Pourquoi la filière s’est mobilisée
Une taxe modérée sur le papier peut peser lourd sur un secteur de détail. Les professionnels ont fait valoir plusieurs arguments pendant les débats.
Le premier tient au signal prix : renchérir le e-liquide, même de quelques dizaines de centimes par flacon, sur un marché sensible aux écarts de tarif. Le deuxième tient au cumul avec les autres mesures de l’article 23, jugées contraignantes pour les commerces spécialisés. Le troisième relève d’une question de cohérence : la France envisageait une fiscalité minorée par rapport au tabac, à rebours d’une partie des discussions européennes sur une accise harmonisée. Une pétition contre le projet a rassemblé des dizaines de milliers de signatures, signe d’une mobilisation qui a dépassé le seul cercle des professionnels.

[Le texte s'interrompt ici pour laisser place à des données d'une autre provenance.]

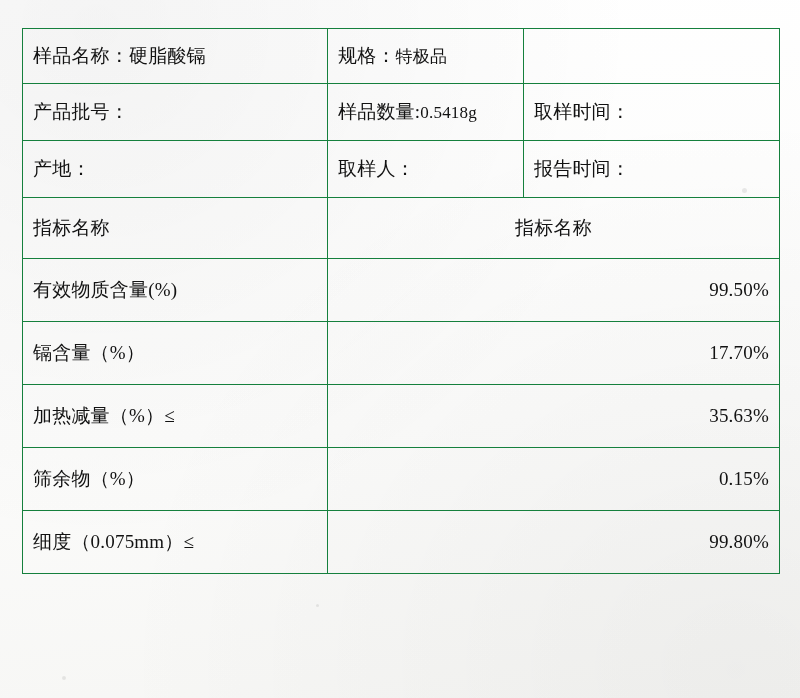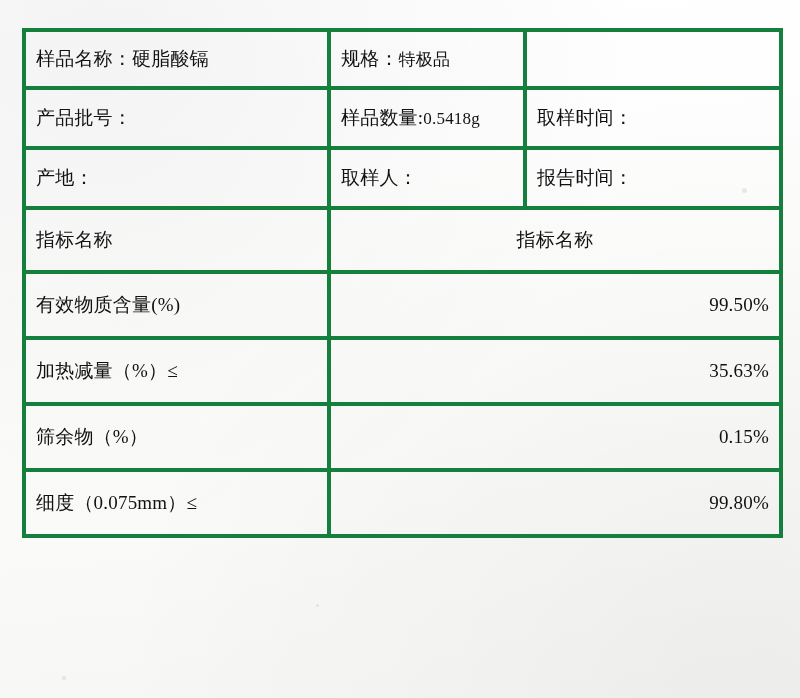--- a/index.html
+++ b/index.html
@@ -33,21 +33,21 @@
   .doc-table {
     position: absolute;
     left: 22px;
     top: 28px;
     width: 757px;
     border-collapse: collapse;
     table-layout: fixed;
     background: transparent;
   }
   .doc-table td {
-    border: 4px solid #15803d;
+    border: 1px solid #15803d;
     padding: 0 10px;
     font-size: 19px;
     color: #121212;
     vertical-align: middle;
     line-height: 1.25;
     letter-spacing: 0.2px;
   }
   .r-head td { height: 54px; }
   .r-info td { height: 56px; }
   .r-ind  td { height: 60px; }
@@ -133,20 +133,24 @@
       <tr class="r-ind">
         <td class="c-left">指标名称</td>
         <td class="result-head" colspan="2">指标名称</td>
       </tr>
 
       <tr class="r-data">
         <td class="c-left">有效物质含量(%)</td>
         <td class="result-val" colspan="2">99.50%</td>
       </tr>
 
+      <tr class="r-data">
+        <td class="c-left">镉含量（%）</td>
+        <td class="result-val" colspan="2">17.70%</td>
+      </tr>
 
 
       <tr class="r-data">
         <td class="c-left">加热减量（%）≤</td>
         <td class="result-val" colspan="2">35.63%</td>
       </tr>
 
       <tr class="r-data">
         <td class="c-left">筛余物（%）</td>
         <td class="result-val" colspan="2">0.15%</td>

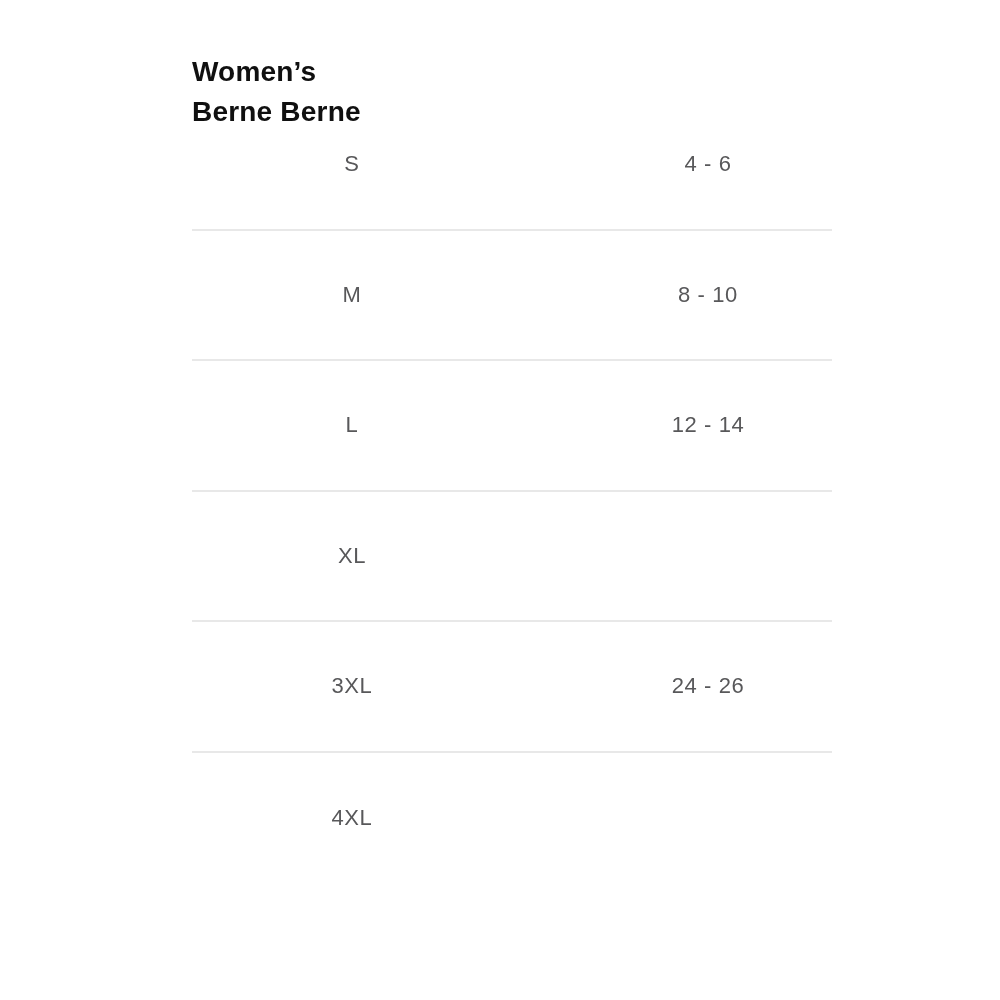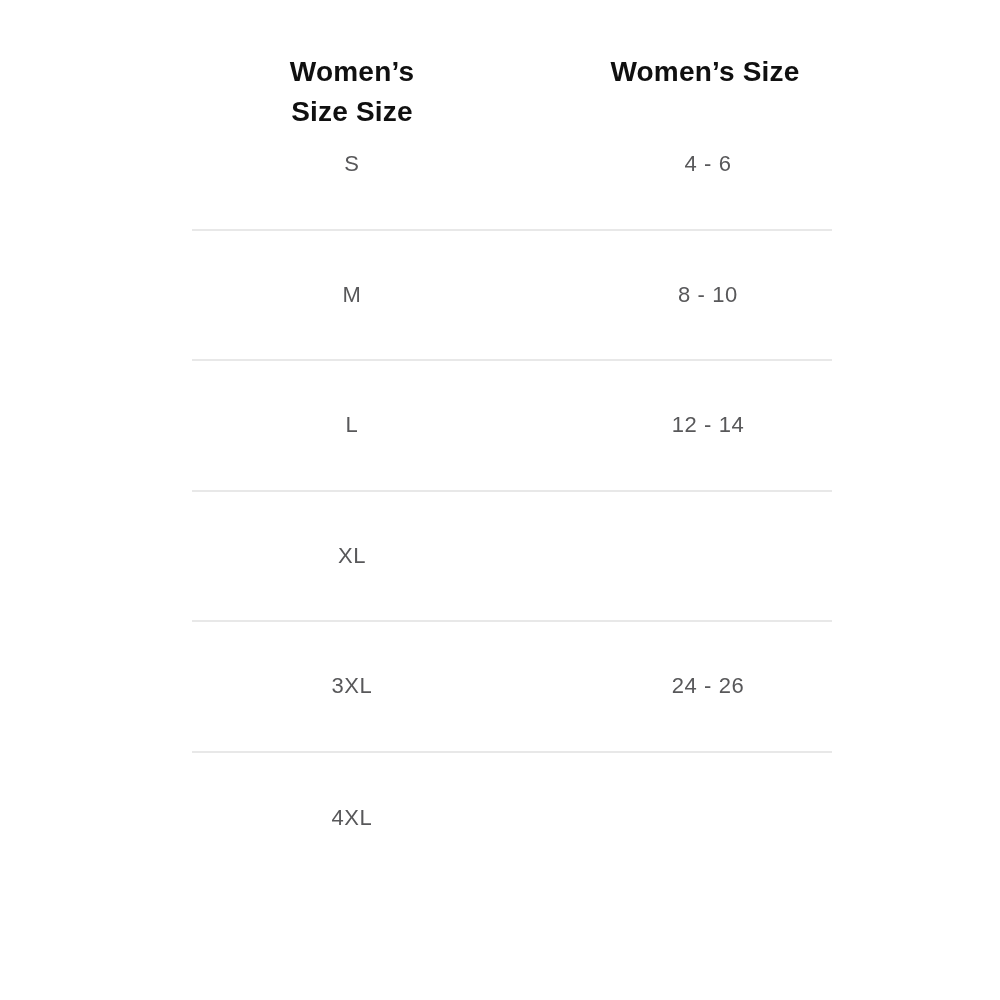--- a/index.html
+++ b/index.html
@@ -17,21 +17,21 @@
   }
   .header-row {
     position: absolute;
     top: 52px;
     left: 192px;
     width: 640px;
     display: flex;
   }
   .header-cell {
     width: 50%;
-    text-align: center;
+    text-align: left;
     font-size: 28px;
     font-weight: 700;
     line-height: 40px;
     color: #101010;
     letter-spacing: 0.2px;
   }
   .header-cell.col2 {
     transform: translateX(33px);
   }
   .header-line {
@@ -66,24 +66,23 @@
   }
 </style>
 </head>
 <body>
 
 <div class="page">
 
   <div class="header-row">
     <div class="header-cell col1">
       <span class="header-line">Women’s</span>
-      <span class="header-line">Size Size</span>
+      <span class="header-line">Berne Berne</span>
     </div>
     <div class="header-cell col2">
-      <span class="header-line">Women’s Size</span>
     </div>
   </div>
 
   <div class="rows">
     <div class="row">
       <div class="cell col1">S</div>
       <div class="cell col2">4 - 6</div>
     </div>
     <div class="row">
       <div class="cell col1">M</div>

Une taxe écartée mais un débat qui n’est pas clos
En retirant la taxe e-liquide du budget 2026, le législateur a accordé un répit à la filière, sans trancher le fond. La création d’une accise sur les produits du vapotage reste dans les cartons, portée par des considérations budgétaires et par la pression d’une harmonisation européenne. Pour l’Observatoire, ce dossier fiscal s’ajoute à un cadre réglementaire déjà dense, entre l’interdiction des jetables actée en 2025 et le débat sur les sachets de nicotine. Autant de décisions qui, ensemble, redessinent l’économie de la vape en France, et qu’il faudra continuer de suivre budget après budget.
Questions fréquentes
Y a-t-il une taxe sur les e-liquides en 2026 ?
Non. L’article qui prévoyait une accise sur les liquides de vapotage a été retiré du budget 2026 lors de son adoption. Aucune taxe spécifique ne s’applique donc aux e-liquides pour cette année.
Quel montant de taxe était envisagé ?
Le projet prévoyait environ 0,03 euro par millilitre pour les liquides faiblement nicotinés et 0,05 euro au-delà de 15 milligrammes, soit à peu près 30 à 50 centimes sur un flacon de 10 millilitres.
Pourquoi la taxe a-t-elle finalement été abandonnée ?
Après un vote de suppression des députés et une réécriture du Sénat, le recours au 49.3 le 20 janvier 2026 a retiré l’article dans son intégralité, écartant la taxe du budget définitif.
Les produits sans nicotine étaient-ils concernés ?
Dans la version votée par le Sénat, les produits sans nicotine et ceux au CBD étaient explicitement exclus du champ de l’accise. Le retrait de l’article a de toute façon rendu cette exclusion sans objet pour 2026.
La taxe peut-elle revenir dans un prochain budget ?
Oui. Le principe d’une accise sur le vapotage reste discuté, notamment dans le cadre des travaux européens. Un futur projet de loi de finances pourrait le reprendre sous une forme actualisée.